Julea Ward and Jennifer Keeton want to be therapists, but they don’t want to help icky gay people because Jesus.

State legislators, purporting to know more about the ethics of these professions than the professionals themselves, want to make it legal to discriminate based on “sincerely-held religious beliefs.” One suspects that it has not occurred to most of them that this could apply to people who don’t think just like them.

If someone who wants to enter into a profession with a duty to help people, but just can’t seem to let go of certain Bronze Age superstitions, I hardly see how that is their patients’ problem, but that is exactly what they want to do. Some of them want to foist their ideology onto patients, but I rather doubt they’d entertain attempts by those patients to present their side of things.

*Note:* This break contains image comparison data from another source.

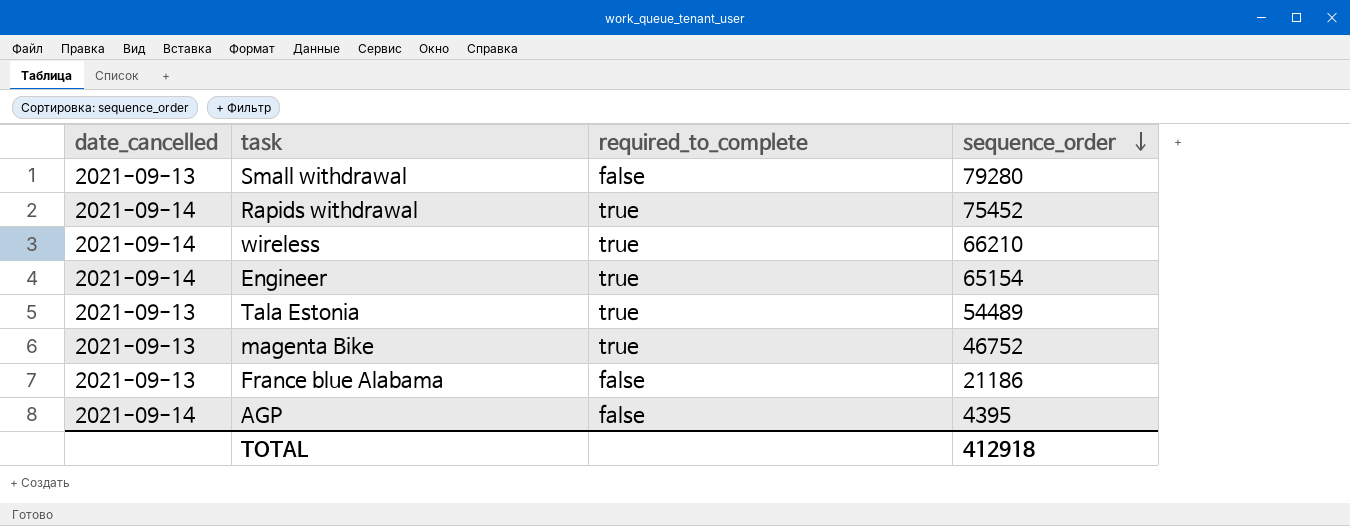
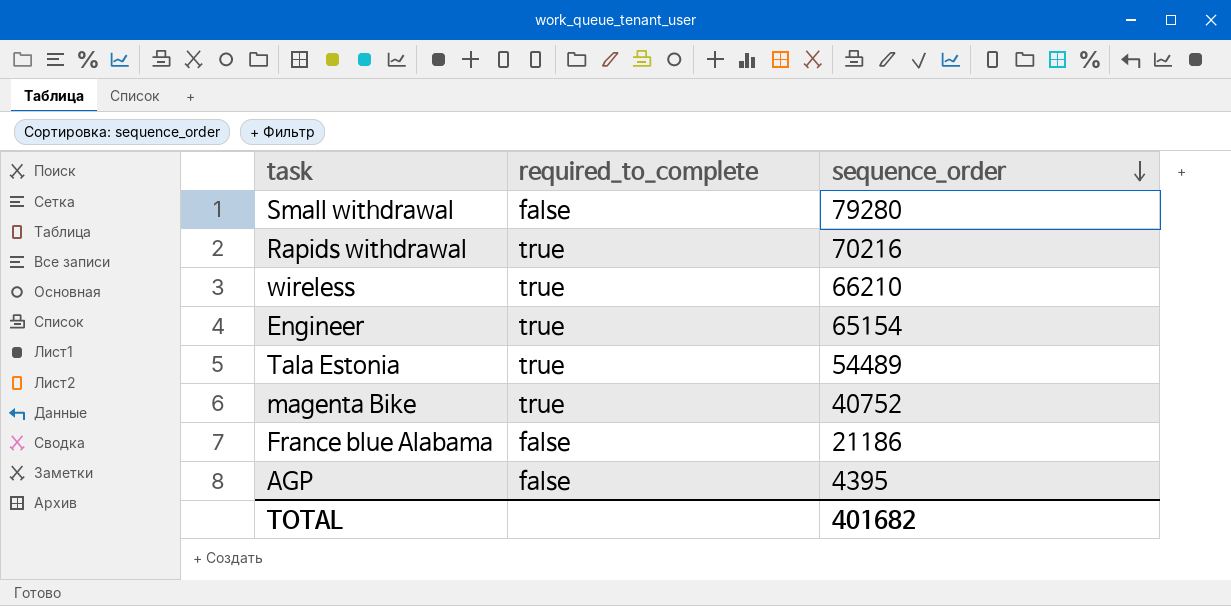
column date_cancelled | position: 1 -> none
Rapids withdrawal | sequence_order: 75452 -> 70216
magenta Bike | sequence_order: 46752 -> 40752
TOTAL | sequence_order: 412918 -> 401682

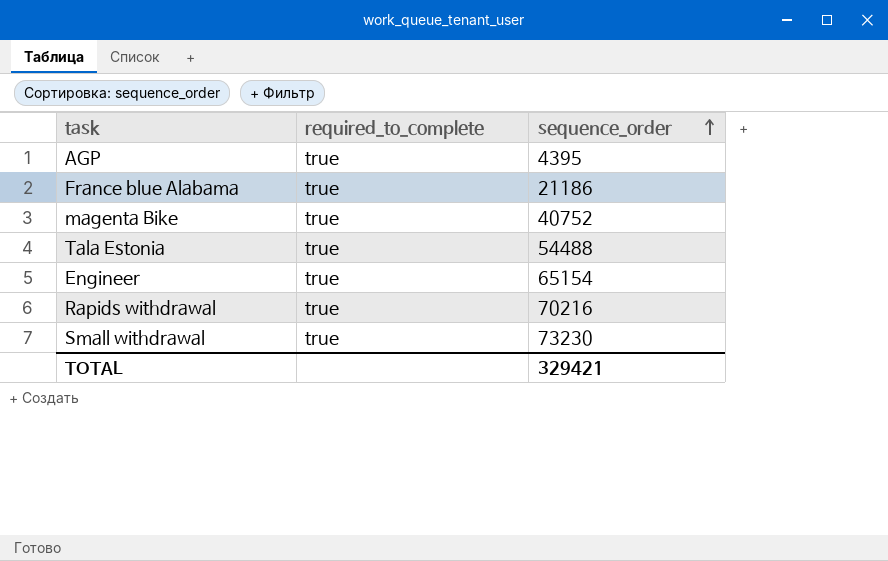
row order: sequence_order descending -> sequence_order ascending
row wireless: true | 66210 -> none
AGP | required_to_complete: false -> true
France blue Alabama | required_to_complete: false -> true
Tala Estonia | sequence_order: 54489 -> 54488
Small withdrawal | required_to_complete: false -> true
Small withdrawal | sequence_order: 79280 -> 73230
TOTAL | sequence_order: 401682 -> 329421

Now, being a good American, I support the right of people to believe whatever crazy crap they want, so long as they don’t hurt other people. And that’s the problem here.

This hurts people.

This really, really hurts people.

So I have a compromise.

If a doctor, therapist, dentist, etc. just can’t get over the fact that the patient in front of them has a sexual orientation that is different from theirs (or some other perfectly-legal activity they just can’t keep from meddling in), they don’t have to treat them.

But the patient doesn’t have to pay them.

And because this rejection is highly likely to hurt the patient, the devout professional has to recommend an alternate professional that they know will treat the patient.

One more thing: in consideration of the fact that the devout professional has clearly wasted the patient’s time, the professional has to pay for the first session with the new professional. Because you have the right to believe what you want, but you cannot foist that upon a person in need who is relying on your professional skill–and if you just have to try anyway, it will cost you. Your professional license is a privilege, not a right.

(Preferably, devout professionals should disclose their prejudices in their marketing materials, but let’s see how you handle this responsibility first.)

If everyone can agree on that, then the Juleas and Jennifers of the world can let their freak flags fly, and the rest of us won’t be quite as bothered.